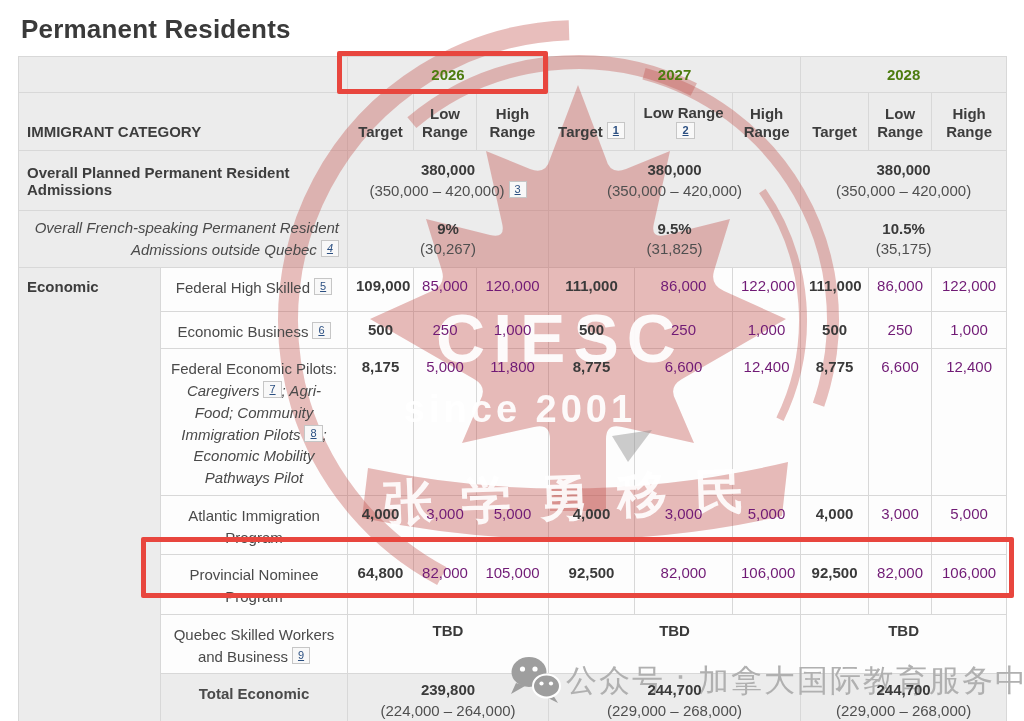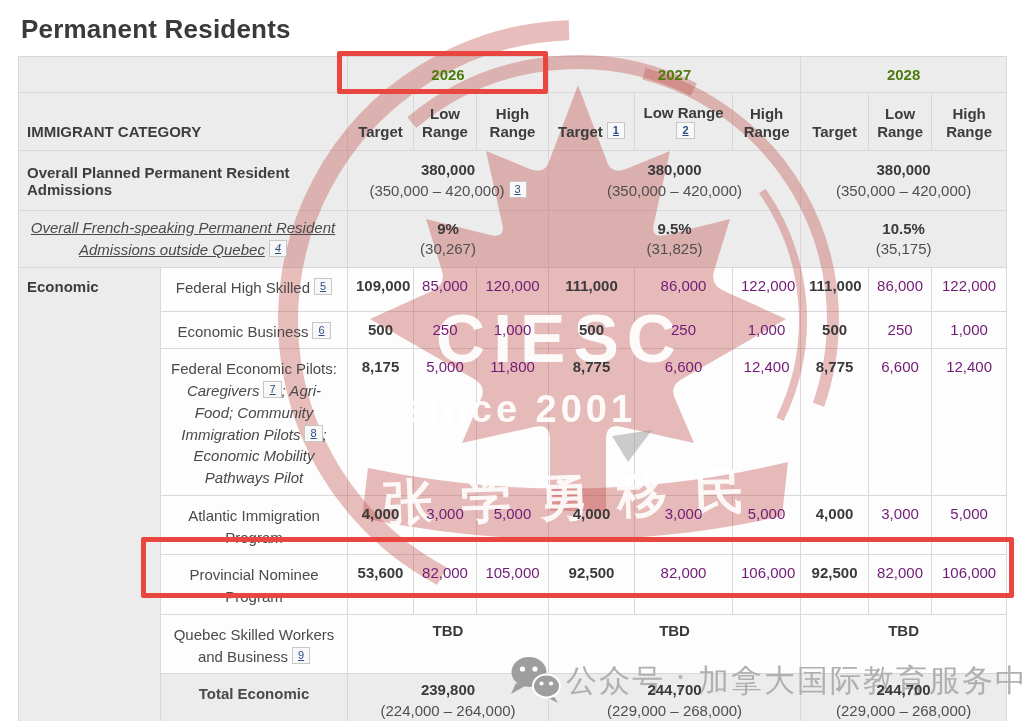--- a/index.html
+++ b/index.html
@@ -40,7 +40,7 @@
   th.rowlabel { text-align:left; color:#3d3d3d; }
   .bold { font-weight:700; }
   .it { font-style:italic; }
-  th.french { font-weight:400; font-style:italic; color:#4a4a4a; line-height:1.45;text-decoration:underline; }
+  th.french { text-align:right; font-weight:400; font-style:italic; color:#4a4a4a; line-height:1.45; }
   td.grouplab { vertical-align:top; font-weight:700; color:#3d3d3d; padding-top:10px; }
   td.sublab { text-align:center; vertical-align:top; padding-top:9px; color:#4a4a4a; line-height:1.45; }
   td.val { text-align:center; vertical-align:top; padding-top:9px; color:#701a75; }

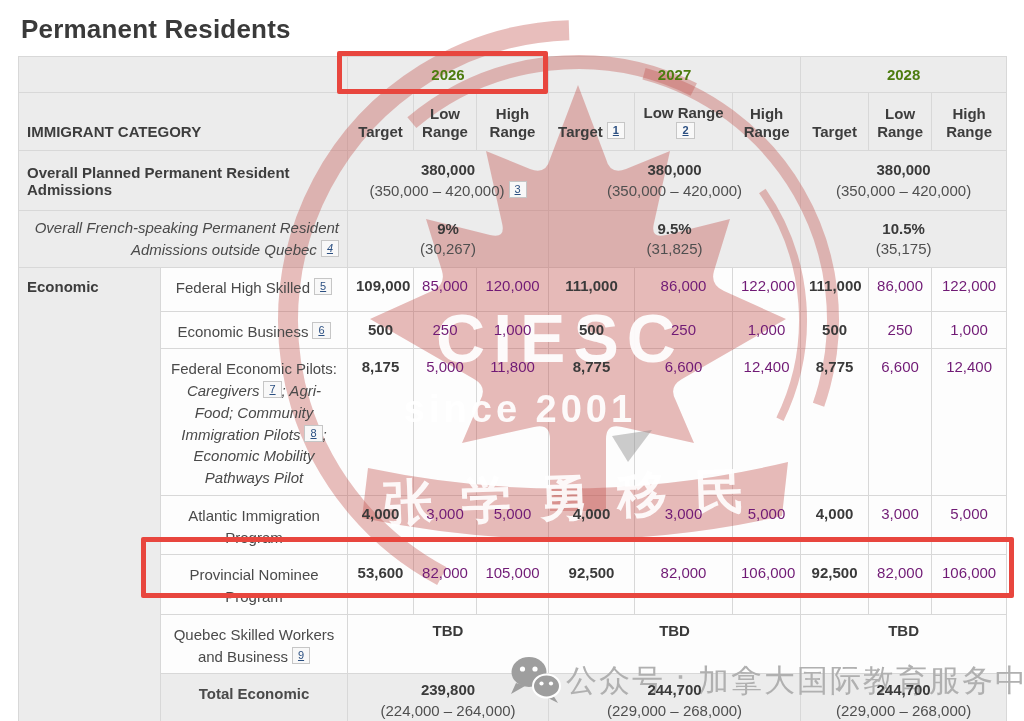--- a/index.html
+++ b/index.html
@@ -200,7 +200,7 @@
 
     <tr class="r-pnp">
       <td class="sublab"><span>Provincial Nominee Program</span></td>
-      <td class="val tgt"><span>53,600</span></td>
+      <td class="val tgt"><span>64,800</span></td>
       <td class="val"><span>82,000</span></td>
       <td class="val"><span>105,000</span></td>
       <td class="val tgt"><span>92,500</span></td>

******************************

Could you retype exactly the lines above from the one containing "-200,7 +200,7 @@" through the last line of the records, both included, and nothing else?

@@ -200,7 +200,7 @@
 
     <tr class="r-pnp">
       <td class="sublab"><span>Provincial Nominee Program</span></td>
-      <td class="val tgt"><span>53,600</span></td>
+      <td class="val tgt"><span>64,800</span></td>
       <td class="val"><span>82,000</span></td>
       <td class="val"><span>105,000</span></td>
       <td class="val tgt"><span>92,500</span></td>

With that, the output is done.